Please also understand that the driver’s hours behind the wheel are limited by law, and the law sees no difference between hours spent driving at 60 mph, or hours spent crawling through congestion or snow at 15 mph, or even hours spent sitting on the highway not moving at all while a major wreck up ahead is cleared. So it can and does happen that a driver, who set out with hours to spare to arrive at your location, finds that he/she has used up all of his legal driving hours in slow traffic, and has to take a mandatory rest period prior to arriving at your location.

And the third most frequent cause of late trucks is poor resource management by the carrier: they are trying to do too much with too little. Because the demand for services fluctuates daily, every carrier will experience occasional capacity squeezes. Copper Run tries to identify and avoid those carriers for whom capacity squeezes are a chronic condition.

Only very, very rarely is a late arrival the fault of the driver, so don’t unload on the driver. Remember, the driver is being paid by the mile driven, and earns nothing for sitting anywhere, even for normal waiting at a shipper’s or receiver’s dock. And because of the way the safety laws that govern driver hours are written, time sitting does count against available driving hours, and lost time can never be made up.

So every en-route delay costs the driver wages, even when the delay is not his/her fault. So it is very much in the driver’s financial interest to be on time: for the driver, arriving late at your dock today will mean less income tax to pay at the end of the year, but it will also mean less rent money available at the end of the month.

And yelling, or yelling louder, will not cause a truck to arrive any sooner.

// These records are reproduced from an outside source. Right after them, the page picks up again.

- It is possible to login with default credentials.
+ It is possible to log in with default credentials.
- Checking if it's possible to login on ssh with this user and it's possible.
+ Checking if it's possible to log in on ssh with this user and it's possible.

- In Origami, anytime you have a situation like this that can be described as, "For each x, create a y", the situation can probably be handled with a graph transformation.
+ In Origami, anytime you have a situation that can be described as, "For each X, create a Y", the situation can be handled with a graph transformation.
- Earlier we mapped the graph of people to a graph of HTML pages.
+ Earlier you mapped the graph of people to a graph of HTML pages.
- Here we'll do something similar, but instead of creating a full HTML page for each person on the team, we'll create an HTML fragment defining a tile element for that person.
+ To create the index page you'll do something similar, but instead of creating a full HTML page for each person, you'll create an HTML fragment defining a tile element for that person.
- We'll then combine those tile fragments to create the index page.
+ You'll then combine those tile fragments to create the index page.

And calling a driver to tell him he is late, or even to ask where he is, will not make him less late in these circumstances – in fact, it will make him more late. And telling the driver after he arrives that he is late will accomplish nothing – the driver already has that information. In short, there is nothing that Copper Run, or for that matter, anybody else, can do to get a late truck to arrive sooner.

The best thing to do, if this is a pick-up and it is possible to do so, is to load that late truck as quickly as possible, in order to not make the late driver any later, in order to improve the late driver’s chances of still making the delivery to your receiver on time.

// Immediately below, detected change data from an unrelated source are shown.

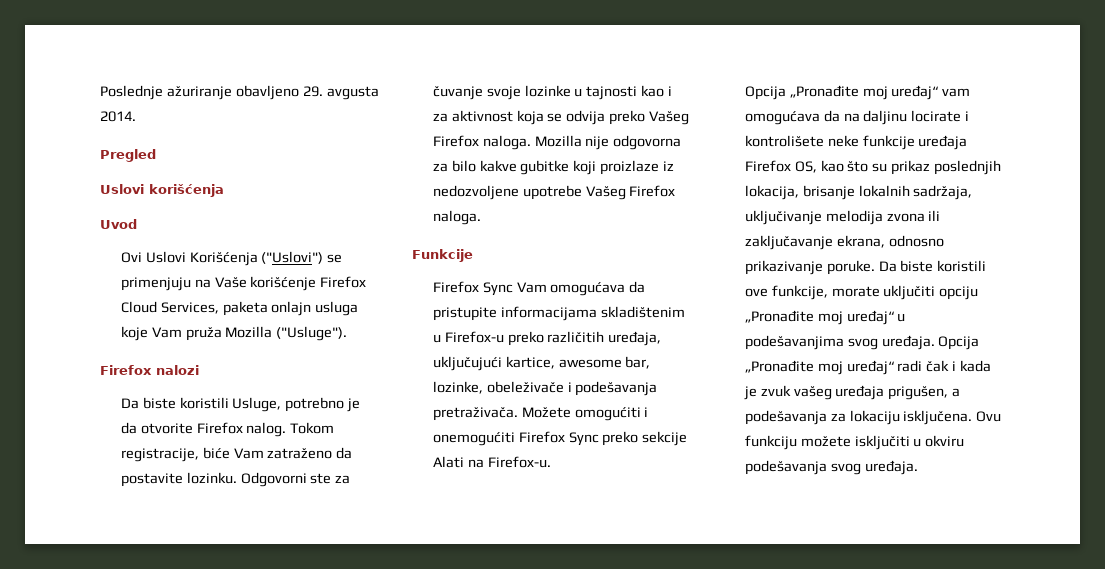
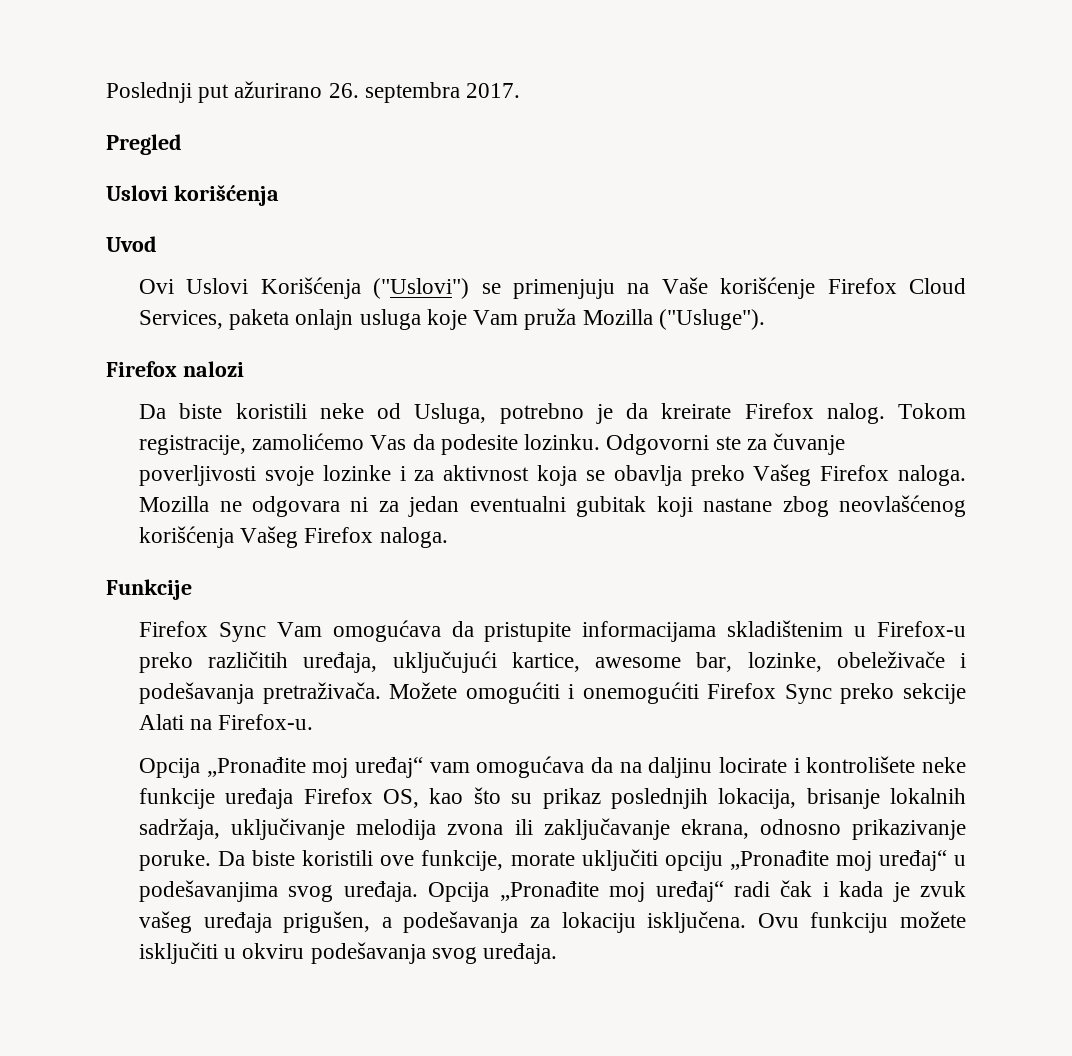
- Poslednje ažuriranje obavljeno 29. avgusta 2014.
+ Poslednji put ažurirano 26. septembra 2017.
- Da biste koristili Usluge, potrebno je da otvorite Firefox nalog.
+ Da biste koristili neke od Usluga, potrebno je da kreirate Firefox nalog.
- Tokom registracije, biće Vam zatraženo da postavite lozinku.
+ Tokom registracije, zamolićemo Vas da podesite lozinku.
- Odgovorni ste za čuvanje svoje lozinke u tajnosti kao i za aktivnost koja se odvija preko Vašeg Firefox naloga.
+ Odgovorni ste za čuvanje poverljivosti svoje lozinke i za aktivnost koja se obavlja preko Vašeg Firefox naloga.
- Mozilla nije odgovorna za bilo kakve gubitke koji proizlaze iz nedozvoljene upotrebe Vašeg Firefox naloga.
+ Mozilla ne odgovara ni za jedan eventualni gubitak koji nastane zbog neovlašćenog korišćenja Vašeg Firefox naloga.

IMPACT & TYPICAL RESOLUTION

We understand the problems that can result from a truck being late:

  • You may not be able to take the truck if and when it does arrive, because you have other trucks scheduled;
  • If the truck is much later, your dock staff will have ended their shift and you can’t / won’t pay overtime;
  • You have staged the freight for pick-up in the loading area, and now you need it off your dock because it is in the way of other freight;
  • You need the freight that is coming on the truck, because without it, you will have to shut down a production line;
  • You have other trucks, probably customers’, already there waiting for the freight that is on the late truck;
  • For any or all of the reasons above, you are frustrated, and somebody may be angry;

Alternatively, while it may not be not a huge deal right now that the truck is late, Copper Run has given you arrival information that has turned out to be incorrect, and you would like to know the correct, updated information.

Typically, the late truck is loaded or unloaded as soon as is practically possible. In many cases, that means as soon as the truck arrives. In other cases, the driver may have to wait until a door becomes free, or until he/she can be fit in amongst the on-time appointment trucks, or perhaps even until the next morning.

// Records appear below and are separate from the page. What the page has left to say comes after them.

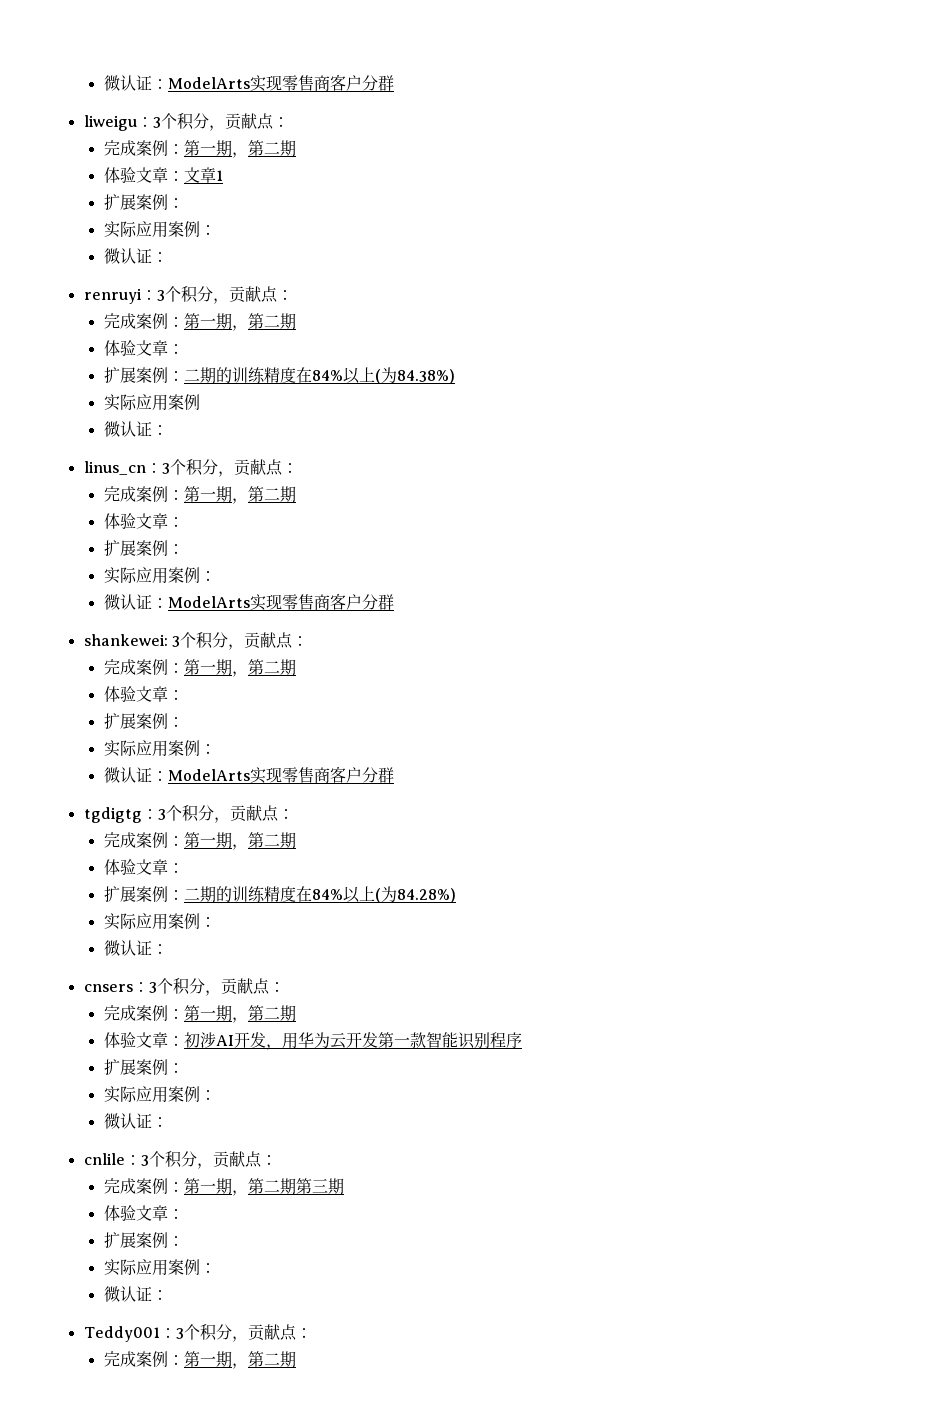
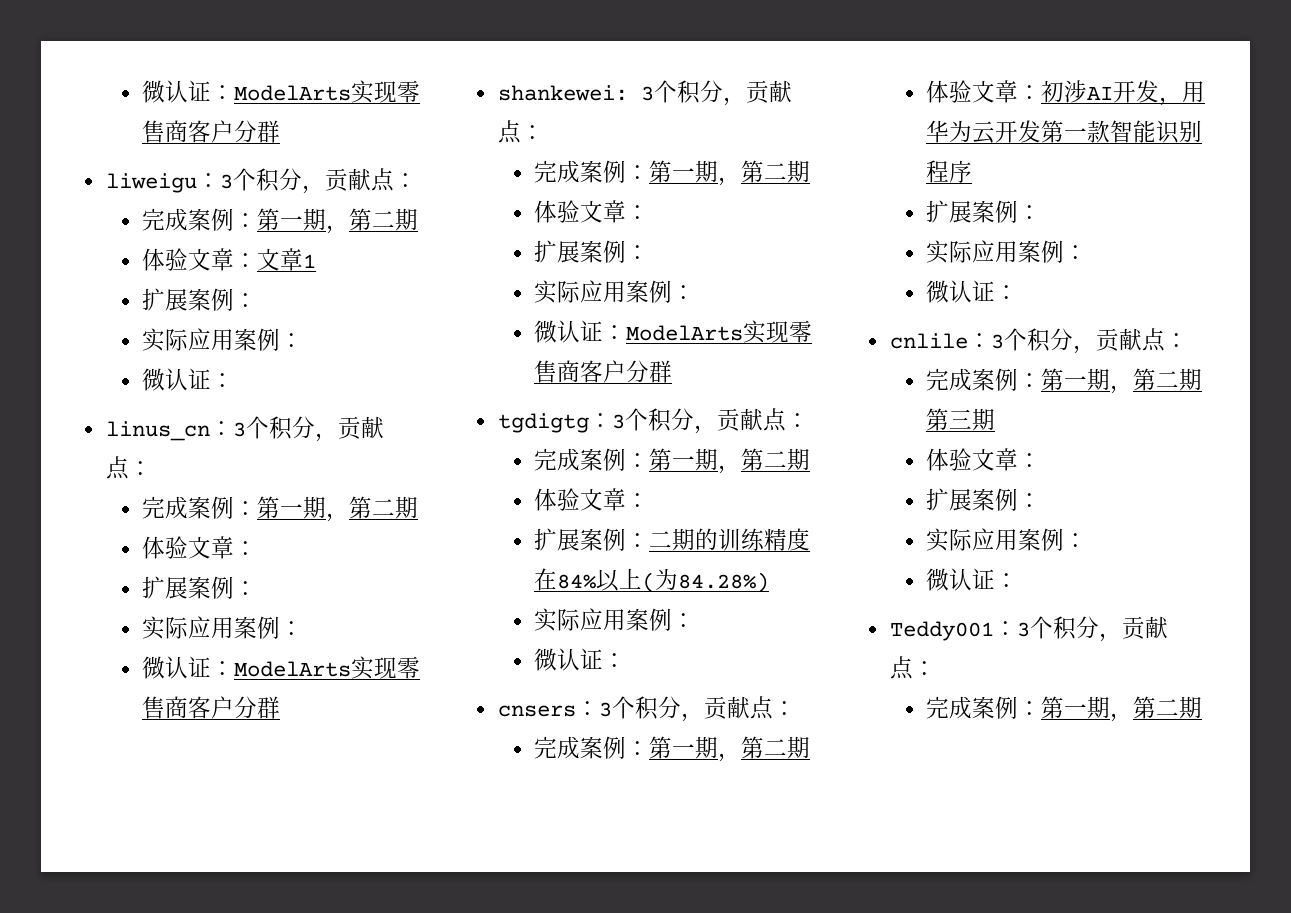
- renruyi：3个积分，贡献点：
- 完成案例：第一期，第二期
- 体验文章：
- 扩展案例：二期的训练精度在84%以上(为84.38%)
- 实际应用案例
- 微认证：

All things being equal, taking the late truck is generally the best option. It gets the freight closer to being where it physically needs to be, it gets the freight closer to being able to get back on schedule, it gets the truck finished and gone, it allows the shipper/receiver to move forward with your next task (which just might be going home), and there is nothing to be gained by making the truck wait just for the sake of making it wait.

No waiting time charges will be assessed by or paid to late trucks.